Não surpreende que estapafúrdio pedido tenha partido de uma instituição que tem entre seus associados algumas dessas mesmas farmacêuticas hoje autorizadas a vender maconha nas farmácias. Só algumas poucas farmacêuticas chegam a ter lucro com cannabis. A maioria mesmo anda no vermelho. Por isso, os 44% do mercado medicinal que se concentra na via de importação estão valendo tanto, a ponto de que certas farmacêuticas ajam em oposição ao direito da população à saúde. 

Nelson Mussolini, o próprio presidente do Sindusfarma confirmou, com exclusividade à coluna, que trata-se também de interesse financeiro, já que as empresas de maconha associadas ao sindicato, segundo ele, teriam investido muito dinheiro com o objetivo de produzir estudos científicos. Aqueles mesmos de que ainda não ouvimos falar.

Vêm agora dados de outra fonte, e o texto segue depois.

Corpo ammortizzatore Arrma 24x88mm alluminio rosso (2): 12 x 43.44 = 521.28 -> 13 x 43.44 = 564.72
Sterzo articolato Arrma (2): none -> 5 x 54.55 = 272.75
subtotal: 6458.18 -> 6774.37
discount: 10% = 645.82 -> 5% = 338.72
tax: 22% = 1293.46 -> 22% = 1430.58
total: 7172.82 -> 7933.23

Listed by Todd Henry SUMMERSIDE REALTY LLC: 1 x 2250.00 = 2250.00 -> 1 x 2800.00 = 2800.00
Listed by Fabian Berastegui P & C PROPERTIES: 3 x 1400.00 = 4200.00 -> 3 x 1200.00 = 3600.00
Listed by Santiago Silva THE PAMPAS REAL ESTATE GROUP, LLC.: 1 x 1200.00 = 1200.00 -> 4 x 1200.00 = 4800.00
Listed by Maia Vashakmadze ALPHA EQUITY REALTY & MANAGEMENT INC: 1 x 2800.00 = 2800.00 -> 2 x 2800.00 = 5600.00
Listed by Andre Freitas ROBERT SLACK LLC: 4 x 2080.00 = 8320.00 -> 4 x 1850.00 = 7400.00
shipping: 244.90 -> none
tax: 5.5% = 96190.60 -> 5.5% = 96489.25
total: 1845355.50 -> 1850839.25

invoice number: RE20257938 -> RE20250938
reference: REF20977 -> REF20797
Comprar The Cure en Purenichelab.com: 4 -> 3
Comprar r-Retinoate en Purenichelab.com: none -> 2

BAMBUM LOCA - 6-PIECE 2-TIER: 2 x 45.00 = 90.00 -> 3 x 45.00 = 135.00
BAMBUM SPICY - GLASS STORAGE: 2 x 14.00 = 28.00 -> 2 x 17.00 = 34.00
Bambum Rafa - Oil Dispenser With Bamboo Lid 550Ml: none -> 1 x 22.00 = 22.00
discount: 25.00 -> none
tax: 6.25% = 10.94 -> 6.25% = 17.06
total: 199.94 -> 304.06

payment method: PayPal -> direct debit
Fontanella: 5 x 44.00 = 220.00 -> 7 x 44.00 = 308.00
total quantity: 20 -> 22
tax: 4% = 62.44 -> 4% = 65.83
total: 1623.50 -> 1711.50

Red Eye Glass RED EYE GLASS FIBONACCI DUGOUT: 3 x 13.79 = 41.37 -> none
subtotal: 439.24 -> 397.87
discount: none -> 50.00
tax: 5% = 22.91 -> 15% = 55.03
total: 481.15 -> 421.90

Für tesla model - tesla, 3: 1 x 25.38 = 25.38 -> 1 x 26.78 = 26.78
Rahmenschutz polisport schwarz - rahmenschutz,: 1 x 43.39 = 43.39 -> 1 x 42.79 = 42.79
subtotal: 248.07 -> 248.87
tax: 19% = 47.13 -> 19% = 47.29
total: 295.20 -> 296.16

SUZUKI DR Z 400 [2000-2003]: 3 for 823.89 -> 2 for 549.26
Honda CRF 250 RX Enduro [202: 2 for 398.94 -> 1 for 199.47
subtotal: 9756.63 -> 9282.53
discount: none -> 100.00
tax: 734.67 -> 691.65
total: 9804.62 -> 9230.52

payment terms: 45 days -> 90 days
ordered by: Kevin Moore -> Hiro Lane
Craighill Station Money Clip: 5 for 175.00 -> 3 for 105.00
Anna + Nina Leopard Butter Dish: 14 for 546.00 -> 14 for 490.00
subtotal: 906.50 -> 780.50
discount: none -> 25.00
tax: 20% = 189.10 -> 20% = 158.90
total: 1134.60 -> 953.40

Espera-se que a relação umbilical entre Anvisa e Sindusfarma não interfira no futuro da importação de cannabis, porque o que importa, na verdade, são os resultados dos tratamentos com produtos importados. Como será que as 244 mil pessoas que importam cannabis medicinal estão se sentindo? Como a vida delas têm mudado? Como elas observam a qualidade dos produtos? 

Anvisa, pelo amor de deus, é só mandar umas planilhas –daquelas do Google, mesmo– com perguntinhas básicas para toda a base de pacientes que importam. Não é a farmacêutica que a Anvisa tem que ouvir. É o paciente.